● Instructions for the task
Your answer should hold exactly the lines from the one containing "(556, 765) none -> (454, 1047) //" through the end of the material, and no others.

***

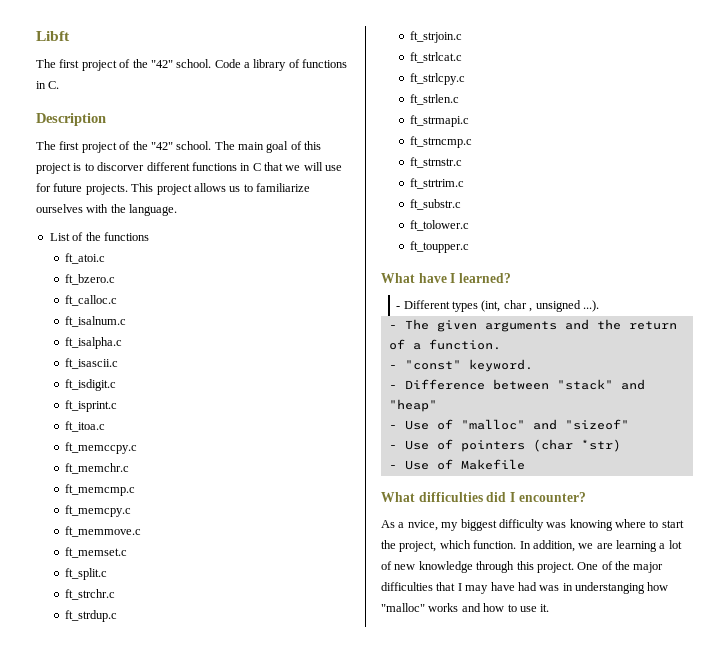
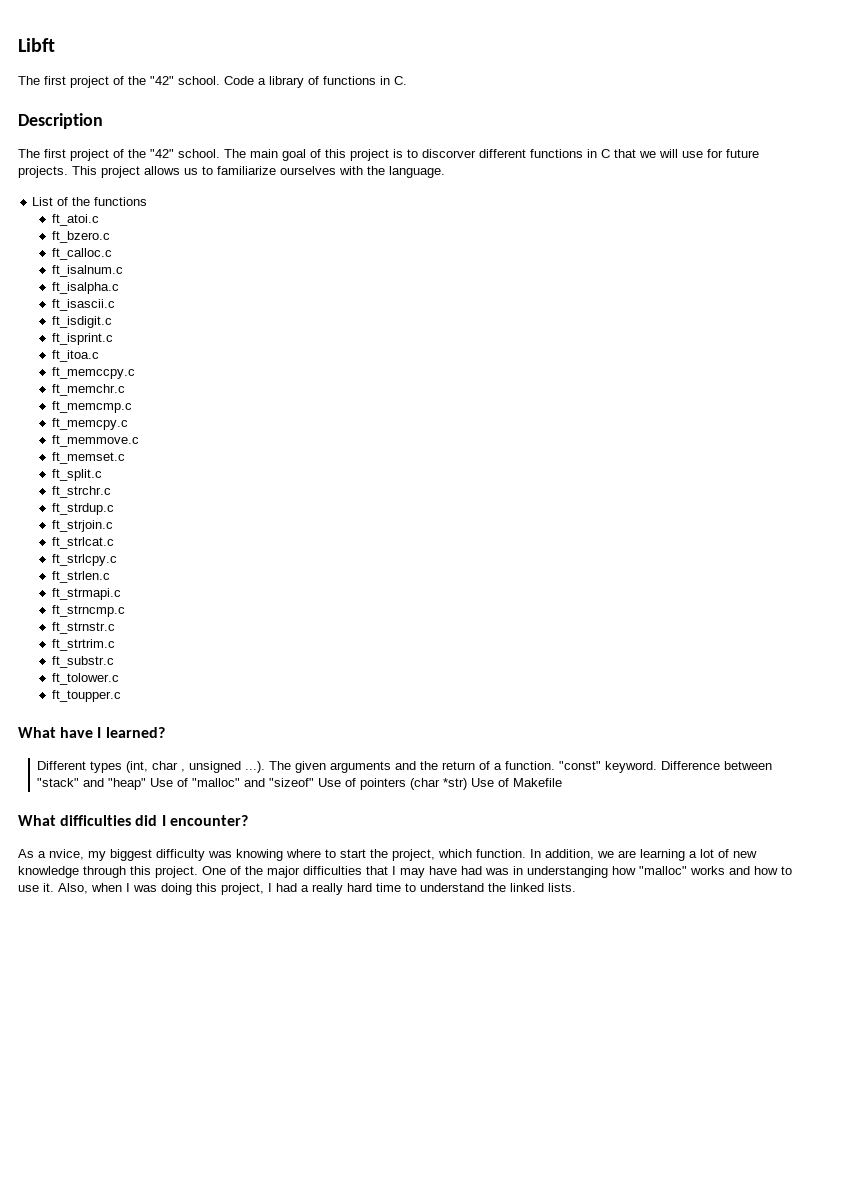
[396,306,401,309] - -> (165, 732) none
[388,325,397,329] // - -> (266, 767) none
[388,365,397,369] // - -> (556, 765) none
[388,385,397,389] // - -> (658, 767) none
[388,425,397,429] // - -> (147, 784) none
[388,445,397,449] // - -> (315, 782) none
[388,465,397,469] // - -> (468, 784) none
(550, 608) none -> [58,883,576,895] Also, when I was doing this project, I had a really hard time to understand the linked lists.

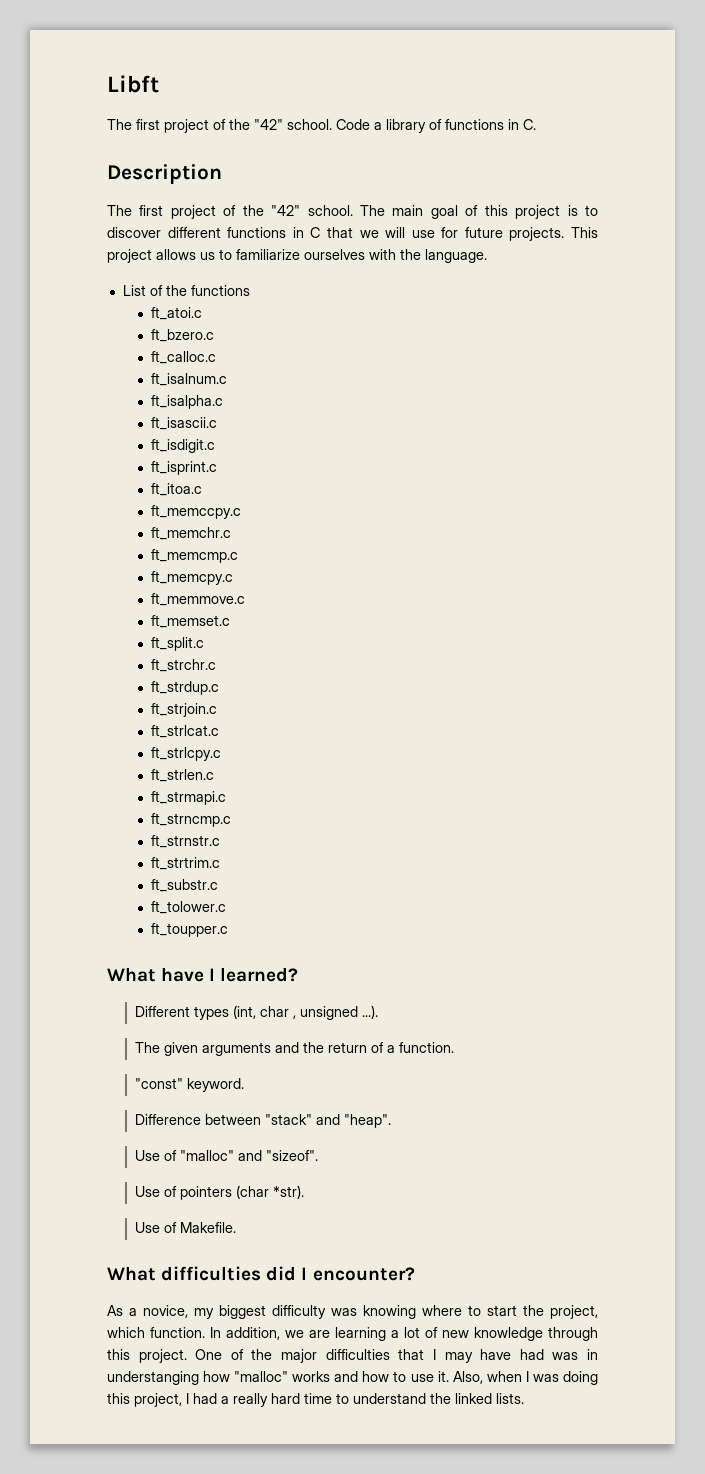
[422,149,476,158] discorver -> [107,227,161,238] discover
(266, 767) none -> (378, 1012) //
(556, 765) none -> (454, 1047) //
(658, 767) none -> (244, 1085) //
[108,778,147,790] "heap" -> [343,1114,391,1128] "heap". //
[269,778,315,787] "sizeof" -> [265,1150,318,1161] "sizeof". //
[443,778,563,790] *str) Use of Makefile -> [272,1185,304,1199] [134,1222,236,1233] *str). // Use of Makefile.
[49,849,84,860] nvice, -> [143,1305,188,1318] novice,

***

● Solution to this exercise
(556, 765) none -> (454, 1047) //
(658, 767) none -> (244, 1085) //
[108,778,147,790] "heap" -> [343,1114,391,1128] "heap". //
[269,778,315,787] "sizeof" -> [265,1150,318,1161] "sizeof". //
[443,778,563,790] *str) Use of Makefile -> [272,1185,304,1199] [134,1222,236,1233] *str). // Use of Makefile.
[49,849,84,860] nvice, -> [143,1305,188,1318] novice,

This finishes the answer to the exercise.